Required action: Tally how many lines in the data hold the word "hidden", and give the result with no other text.

= Beginning of Section =

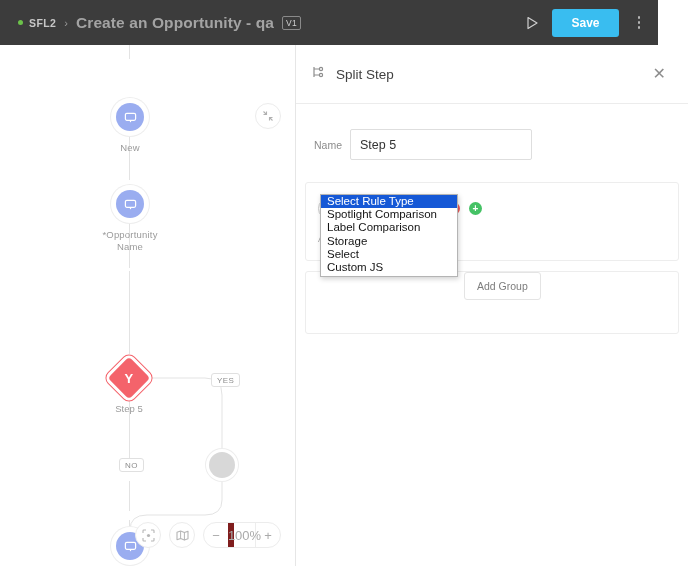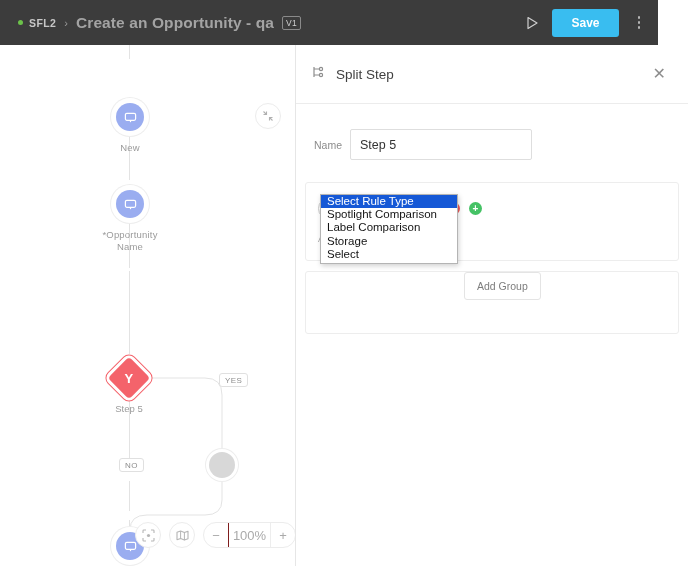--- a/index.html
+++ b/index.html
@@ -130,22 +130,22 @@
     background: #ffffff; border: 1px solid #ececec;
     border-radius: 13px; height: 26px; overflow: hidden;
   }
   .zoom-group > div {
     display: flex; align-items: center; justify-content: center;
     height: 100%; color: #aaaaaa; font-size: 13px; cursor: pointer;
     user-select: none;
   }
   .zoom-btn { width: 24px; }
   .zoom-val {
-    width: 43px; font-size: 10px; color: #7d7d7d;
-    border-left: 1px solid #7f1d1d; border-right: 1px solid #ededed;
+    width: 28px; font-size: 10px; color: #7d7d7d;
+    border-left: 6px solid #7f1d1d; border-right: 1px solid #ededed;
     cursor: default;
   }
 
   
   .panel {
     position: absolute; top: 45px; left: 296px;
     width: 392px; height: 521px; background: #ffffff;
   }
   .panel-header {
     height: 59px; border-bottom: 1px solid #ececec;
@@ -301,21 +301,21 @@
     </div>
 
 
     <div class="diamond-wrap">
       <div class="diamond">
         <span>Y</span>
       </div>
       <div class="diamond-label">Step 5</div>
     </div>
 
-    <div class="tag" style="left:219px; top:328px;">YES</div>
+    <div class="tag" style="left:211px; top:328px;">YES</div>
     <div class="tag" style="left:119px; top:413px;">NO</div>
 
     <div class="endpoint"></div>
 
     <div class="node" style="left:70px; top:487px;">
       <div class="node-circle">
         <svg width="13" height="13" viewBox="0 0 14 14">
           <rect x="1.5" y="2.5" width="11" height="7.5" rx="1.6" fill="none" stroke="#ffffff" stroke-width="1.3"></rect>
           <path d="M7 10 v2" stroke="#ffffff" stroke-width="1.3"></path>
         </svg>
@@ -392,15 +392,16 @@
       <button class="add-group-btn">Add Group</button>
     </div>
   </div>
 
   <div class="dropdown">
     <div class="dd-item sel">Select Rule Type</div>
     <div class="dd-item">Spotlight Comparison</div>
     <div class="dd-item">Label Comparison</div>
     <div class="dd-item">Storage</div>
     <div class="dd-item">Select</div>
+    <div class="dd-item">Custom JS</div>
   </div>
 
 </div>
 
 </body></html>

= End of Section =
= Beginning of Section =

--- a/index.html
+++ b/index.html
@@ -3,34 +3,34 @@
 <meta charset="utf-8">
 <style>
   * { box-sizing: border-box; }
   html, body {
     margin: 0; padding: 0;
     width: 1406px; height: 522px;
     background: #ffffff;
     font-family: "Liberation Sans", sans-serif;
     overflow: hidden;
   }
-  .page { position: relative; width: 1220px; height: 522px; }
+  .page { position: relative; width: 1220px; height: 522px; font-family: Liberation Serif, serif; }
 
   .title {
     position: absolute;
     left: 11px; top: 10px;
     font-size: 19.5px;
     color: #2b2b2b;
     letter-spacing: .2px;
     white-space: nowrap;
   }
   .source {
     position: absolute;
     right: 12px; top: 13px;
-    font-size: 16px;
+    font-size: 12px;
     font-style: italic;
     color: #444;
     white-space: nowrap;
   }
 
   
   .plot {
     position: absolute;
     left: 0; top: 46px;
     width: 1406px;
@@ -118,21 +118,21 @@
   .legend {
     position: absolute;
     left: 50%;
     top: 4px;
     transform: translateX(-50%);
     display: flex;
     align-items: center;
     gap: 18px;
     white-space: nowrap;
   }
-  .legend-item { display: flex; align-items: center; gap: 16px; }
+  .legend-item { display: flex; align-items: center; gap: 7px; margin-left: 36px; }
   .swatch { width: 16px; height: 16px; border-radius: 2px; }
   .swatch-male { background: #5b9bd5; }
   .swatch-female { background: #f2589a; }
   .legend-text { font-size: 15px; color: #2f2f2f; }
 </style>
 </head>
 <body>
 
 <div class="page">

= End of Section =

The completed task: 2